Or, justement les dirigeants rebelles, plutôt que de faire la paix, ont choisi ces empires pour protecteurs afin de prolonger la guerre. Ne voient- ils pas que sous une telle égide c’est vers l’Algérie soviétique qu’ils sont forcément entraînés ?
Aussi, sans renoncer à l’espérance qu’un jour le bon sens finira par l’emporter et que des négociations générales s’ouvriront à partir de la fin des combats et des attentats, nous allons, avec les Algériens d’Algérie, poursuivre la marche vers l’Algérie Algérienne, en attendant que l’Algérie elle – même puisse, par ses suffrages, faire, si elle le veut, que le fait devienne le droit. Ce qui a été commencé par l’institution du collège unique, l’élection des députés et des sénateurs, celle des conseillers municipaux et des maires, celle des conseillers généraux et de leurs présidents, la formation des commissions d’élus, sera continué et développé, de telle sorte qu’en fin de compte la responsabilité des affaires de l’Algérie soit, à tous les étages, assumée par les Algériens.

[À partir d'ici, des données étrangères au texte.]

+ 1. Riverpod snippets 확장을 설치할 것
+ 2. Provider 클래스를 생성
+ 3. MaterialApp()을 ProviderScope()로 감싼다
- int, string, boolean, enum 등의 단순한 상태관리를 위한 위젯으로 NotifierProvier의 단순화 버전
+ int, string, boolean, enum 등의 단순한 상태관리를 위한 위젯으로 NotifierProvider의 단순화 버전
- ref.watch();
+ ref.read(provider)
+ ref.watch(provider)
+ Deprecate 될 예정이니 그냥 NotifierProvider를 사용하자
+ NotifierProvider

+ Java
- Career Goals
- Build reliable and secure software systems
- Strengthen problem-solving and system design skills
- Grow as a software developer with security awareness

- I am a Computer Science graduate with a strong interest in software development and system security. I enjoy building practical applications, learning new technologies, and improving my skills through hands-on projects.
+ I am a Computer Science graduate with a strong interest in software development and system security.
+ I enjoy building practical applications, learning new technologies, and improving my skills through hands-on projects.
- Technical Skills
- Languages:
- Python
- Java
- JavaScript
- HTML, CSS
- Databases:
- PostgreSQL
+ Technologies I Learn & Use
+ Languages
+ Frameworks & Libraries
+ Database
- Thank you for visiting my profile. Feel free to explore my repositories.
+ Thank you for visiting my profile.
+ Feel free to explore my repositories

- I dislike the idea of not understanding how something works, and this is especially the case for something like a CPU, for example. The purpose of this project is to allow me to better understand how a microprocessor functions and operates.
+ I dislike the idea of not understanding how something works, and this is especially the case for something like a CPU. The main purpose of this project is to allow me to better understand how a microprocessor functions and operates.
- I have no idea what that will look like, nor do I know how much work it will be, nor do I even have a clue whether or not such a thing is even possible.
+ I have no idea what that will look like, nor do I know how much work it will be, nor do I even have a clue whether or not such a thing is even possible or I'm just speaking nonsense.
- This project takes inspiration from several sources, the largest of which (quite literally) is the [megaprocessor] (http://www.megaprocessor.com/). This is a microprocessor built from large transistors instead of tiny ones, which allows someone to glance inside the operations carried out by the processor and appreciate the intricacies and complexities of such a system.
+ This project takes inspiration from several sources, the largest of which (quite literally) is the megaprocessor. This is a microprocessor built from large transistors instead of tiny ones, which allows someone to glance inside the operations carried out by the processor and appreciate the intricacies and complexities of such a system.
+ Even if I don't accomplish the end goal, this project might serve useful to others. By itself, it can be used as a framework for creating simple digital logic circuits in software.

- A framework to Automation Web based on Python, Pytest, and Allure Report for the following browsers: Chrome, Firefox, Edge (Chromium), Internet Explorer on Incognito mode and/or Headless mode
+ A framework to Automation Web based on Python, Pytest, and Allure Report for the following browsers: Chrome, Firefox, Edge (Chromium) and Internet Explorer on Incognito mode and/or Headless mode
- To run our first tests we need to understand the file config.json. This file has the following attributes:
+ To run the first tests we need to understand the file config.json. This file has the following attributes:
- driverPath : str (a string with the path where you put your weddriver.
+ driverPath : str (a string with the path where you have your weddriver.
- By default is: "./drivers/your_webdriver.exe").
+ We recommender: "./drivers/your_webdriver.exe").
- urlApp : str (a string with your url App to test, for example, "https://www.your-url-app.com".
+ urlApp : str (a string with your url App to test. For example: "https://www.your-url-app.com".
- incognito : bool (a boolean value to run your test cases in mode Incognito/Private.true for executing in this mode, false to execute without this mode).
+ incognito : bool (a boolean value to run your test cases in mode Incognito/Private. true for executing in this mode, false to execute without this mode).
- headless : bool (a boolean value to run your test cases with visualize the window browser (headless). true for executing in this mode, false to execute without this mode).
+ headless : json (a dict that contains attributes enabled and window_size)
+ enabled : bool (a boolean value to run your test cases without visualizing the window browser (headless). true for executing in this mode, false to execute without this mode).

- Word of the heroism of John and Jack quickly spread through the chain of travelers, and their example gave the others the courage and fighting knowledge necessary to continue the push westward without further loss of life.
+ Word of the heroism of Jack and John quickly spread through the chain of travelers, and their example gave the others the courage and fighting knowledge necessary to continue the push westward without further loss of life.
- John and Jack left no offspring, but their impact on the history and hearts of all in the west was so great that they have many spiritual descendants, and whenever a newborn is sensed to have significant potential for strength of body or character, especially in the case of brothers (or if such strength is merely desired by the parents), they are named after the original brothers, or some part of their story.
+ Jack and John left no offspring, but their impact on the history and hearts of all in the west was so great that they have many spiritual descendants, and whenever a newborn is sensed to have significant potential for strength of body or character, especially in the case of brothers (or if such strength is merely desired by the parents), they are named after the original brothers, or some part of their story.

Cependant, certains éléments tendent à créer chez nous, autour de cette grande entreprise, un tumulte qui pourrait troubler l’opinion. C’est ainsi que 2 meutes ennemies, celle de l’immobilisme stérile et celle de l’abandon vulgaire, s’enragent et se ruent dans des directions opposées, mais dont chacune conduirait l’Algérie d’abord, la France ensuite, à une catastrophe. D’autre part, tandis que l’univers est composé pour un tiers de peuples écrasés par le joug totalitaire, tandis que l’empire soviétique, qui est la puissance la plus terriblement impérialiste et colonialiste que l’on ait jamais connue, travaille à étendre partout sa domination, tandis que la Chine communiste s’apprête à prendre sa relève, tandis que d’énormes problèmes raciaux agitent maintes régions de la terre et, notamment, l’Amérique, on voit, cela va de soi, s’élever contre la France, au sujet de l’affaire Algérienne, maintes déclarations menaçantes de la part des oppresseurs de l’Est, mais on voit aussi parfois, dans le monde libre, paraître des commentaires tendancieux. Devant ces essais d’agitation psychologique du dedans et du dehors, jamais un Etat solide et résolu ne nous fut plus nécessaire. Il est très clair, qu’aujourd’hui, une France atteinte à la tête glisserait vers le chaos.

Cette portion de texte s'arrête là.